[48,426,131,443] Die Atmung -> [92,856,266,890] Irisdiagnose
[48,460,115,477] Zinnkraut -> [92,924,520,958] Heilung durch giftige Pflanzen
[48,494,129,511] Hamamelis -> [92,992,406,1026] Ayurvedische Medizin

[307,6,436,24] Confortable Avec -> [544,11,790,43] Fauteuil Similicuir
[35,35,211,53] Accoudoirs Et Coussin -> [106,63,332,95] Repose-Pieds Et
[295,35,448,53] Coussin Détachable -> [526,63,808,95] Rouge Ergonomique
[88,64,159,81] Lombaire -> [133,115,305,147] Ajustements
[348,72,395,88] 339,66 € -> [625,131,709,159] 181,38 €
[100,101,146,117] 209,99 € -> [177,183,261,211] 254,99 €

______________________________

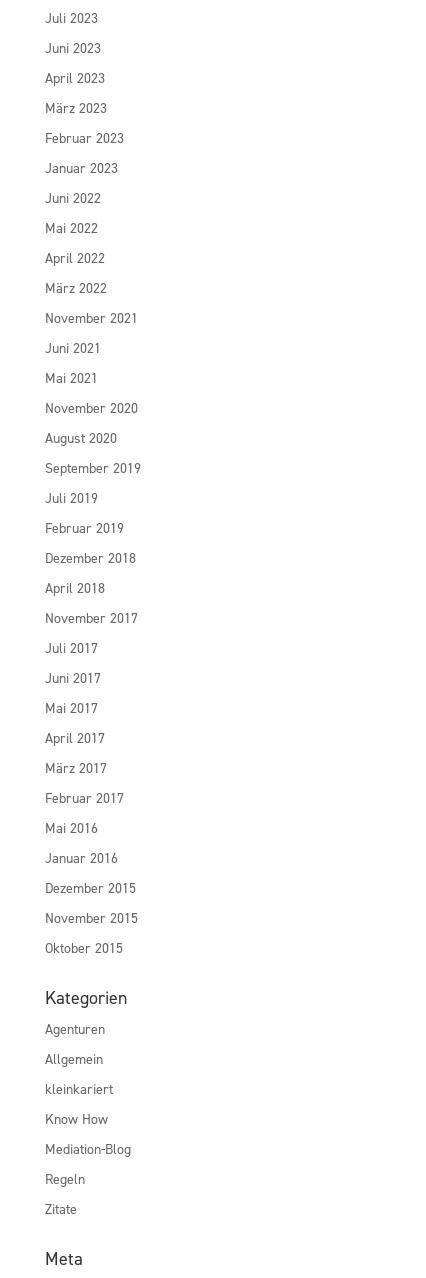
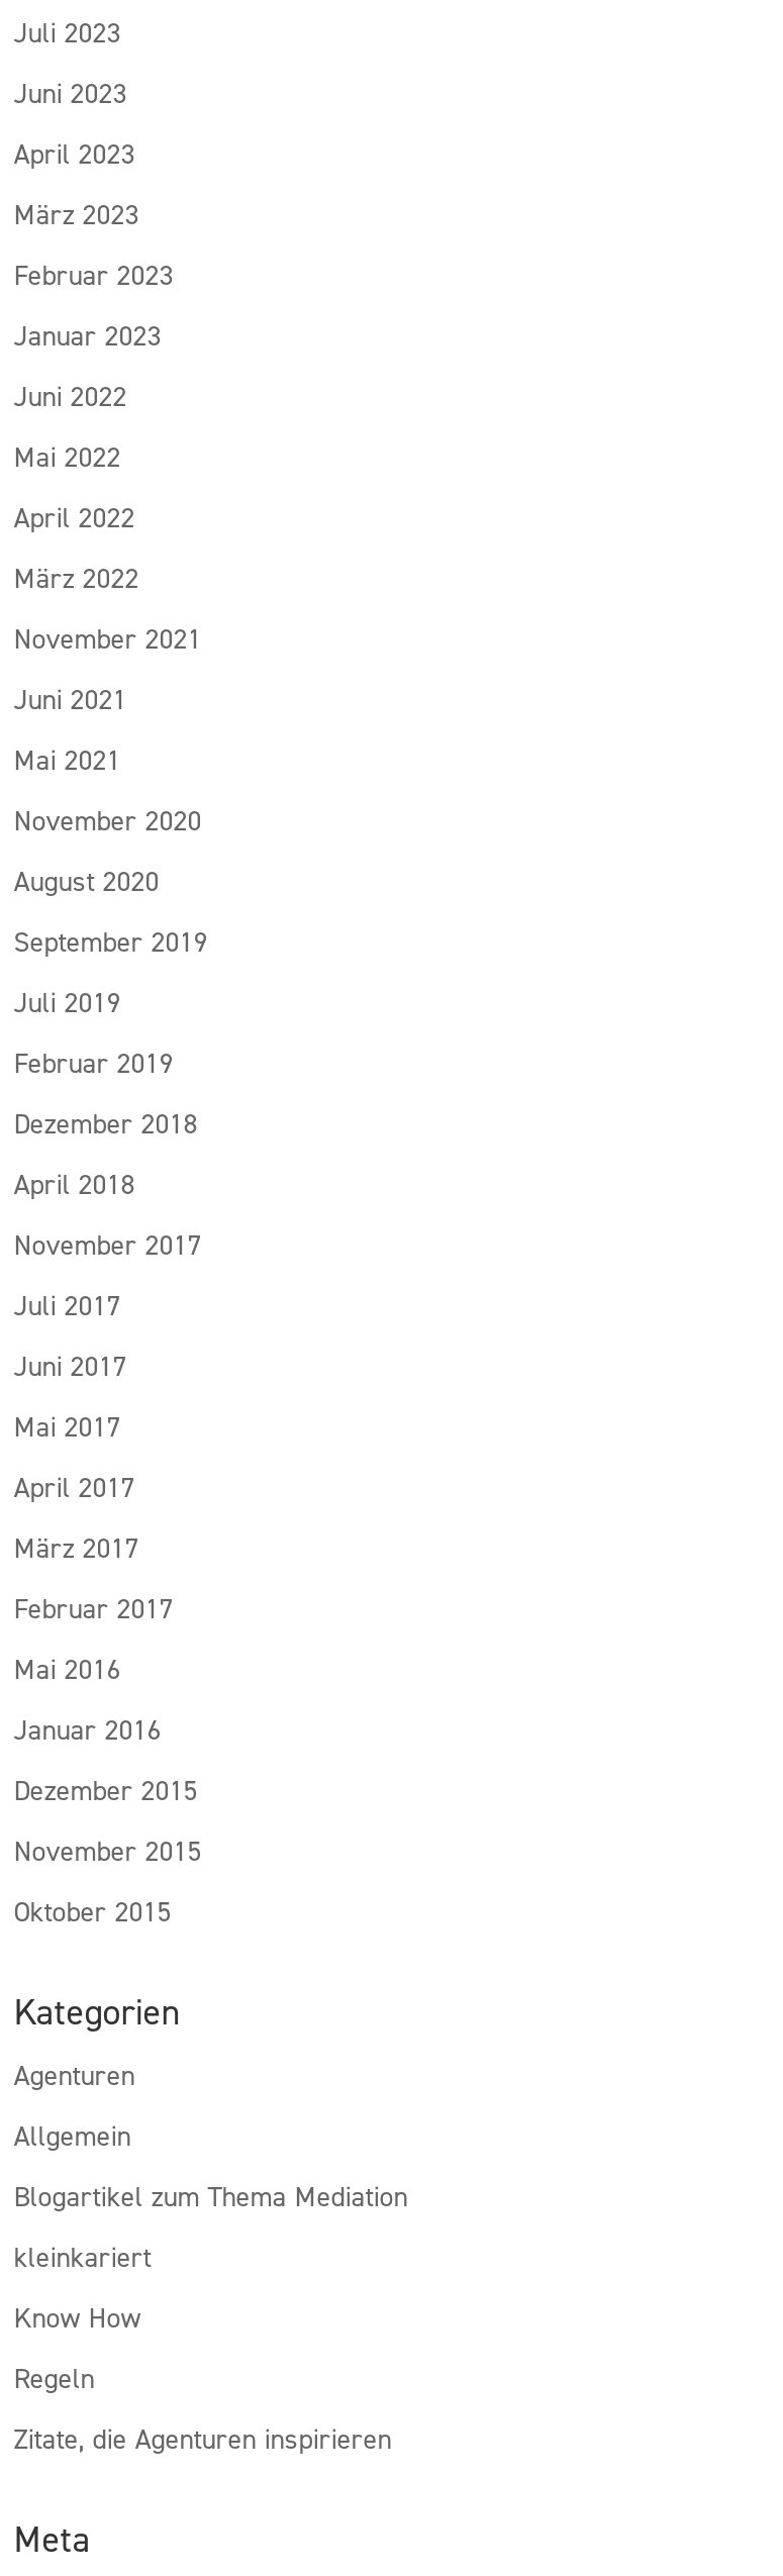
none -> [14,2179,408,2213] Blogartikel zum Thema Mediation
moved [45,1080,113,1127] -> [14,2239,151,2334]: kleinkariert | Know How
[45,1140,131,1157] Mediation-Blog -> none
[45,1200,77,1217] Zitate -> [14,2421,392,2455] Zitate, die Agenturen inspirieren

______________________________

▶ Your task:
If a line in the entries above contains "Mediation", report it.

▶ Your solution:
none -> [14,2179,408,2213] Blogartikel zum Thema Mediation
[45,1140,131,1157] Mediation-Blog -> none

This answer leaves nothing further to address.